Al ser consultado por si estaba leyendo unos informes de Avanza Chile, aclaró que “estoy leyendo los informes míos. Utilicé profusamente los informes de Avanza Chile y muchos otros. Y los utilicé para el análisis que yo daba porque eran los que me daban confianza. Es análisis público y de mi sector. No sacaba los informes, los firmaba y los mandaba yo”.

Otro elemento que dio a conocer en la entrevista, fue que dio cerca de cien informes a SQM. “Todos los meses mandaba informes a partir de noviembre de 2014. Antes se los entregaba físicamente, los empecé a entregar a partir de noviembre. La secretaria de Patricio me manda (un correo): don Alberto, no estamos recibiendo ninguna factura o boleta que no venga con su debido reporte o análisis correspondiente, (entonces) le digo a Patricio qué hacía como respaldo, si tengo mil cosas que informar, mil cosas reservadas y le dije, te voy a empezar a mandar los documentos, los papeles sobre los cuales te estoy informando verbalmente, personalmente. Listo me dijo, mándamelos no más”.

Aquí se apura en aclarar que “no era mi tarea dar informes manufacturados o de tal tamaño, o de tal característica o con tal logo o sin tal logo. Ni yo soy un redactor de informe jurídico. Yo era asesor del gerente de SQM y usé toda la información y mucha de Avanza Chile, porque era la que representa a mi sector y daba la mejor idea de lo que estaba pasando en materia de políticas públicas”.

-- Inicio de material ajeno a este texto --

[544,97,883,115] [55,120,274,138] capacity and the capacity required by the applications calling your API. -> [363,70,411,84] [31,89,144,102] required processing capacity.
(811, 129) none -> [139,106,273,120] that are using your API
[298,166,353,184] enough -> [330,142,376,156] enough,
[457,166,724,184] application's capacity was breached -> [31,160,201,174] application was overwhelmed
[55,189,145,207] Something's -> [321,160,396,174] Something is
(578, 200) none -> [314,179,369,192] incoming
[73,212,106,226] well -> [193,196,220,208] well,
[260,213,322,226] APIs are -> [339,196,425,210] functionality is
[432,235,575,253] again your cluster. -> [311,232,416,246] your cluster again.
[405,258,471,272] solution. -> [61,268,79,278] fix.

Dentro de algunos pasajes de la entrevista defendió sus trabajos a la minera no metálica y reiteró que fueron por trabajo y no para una campaña política: “Tengo derecho a asesorar en un objeto lícito a cualquier persona. Pero no hay autoridad aquí, ni el fiscal, que pueda decir que los servicios no se prestaron. Los únicos que puede decir que los servicios no se prestaron es SQM, y ellos están diciendo que los servicios se prestaron. Y lo dice por su gerente antiguo, que tendrá que decirlo, y el actual”.

En cuanto a las medidas cautelares que recibió ayer, eso es firma quincenal y arraigo nacional, aseguró que eso no es el tema de fondo, lo que está de fondo es “mi inocencia”, ya que “estoy absolutamente convencido de mi inocencia, y ahora, después de escuchar la formalización del fiscal, quedé más convencido que nunca de ella. Porque ahí lo que se plantea son hechos que nos son reales, no efectivos, y se hacen calificaciones jurídicas que no corresponden.

Sobre las boletas que emitió a Penta respondió que “lo que pasa es que yo me quedé en la mente con que era un aporte personal, de los socios como personas. Del propio Carlos Alberto, o de Bravo, no de la empresa. Nunca tuve el dolo de defraudar al fisco, ni de defraudar a nadie. El objeto era allegar platas para la campaña. Nunca supe lo que iban a hacer con la boleta seis meses después de que recibí la plata. Si la boleta se hubiese presentado como gastos, habría sido un retiro de socios, legalmente. Si se cometió algún delito tributario, no lo cometí yo, lo cometió la contabilidad de la empresa que presentó esto”.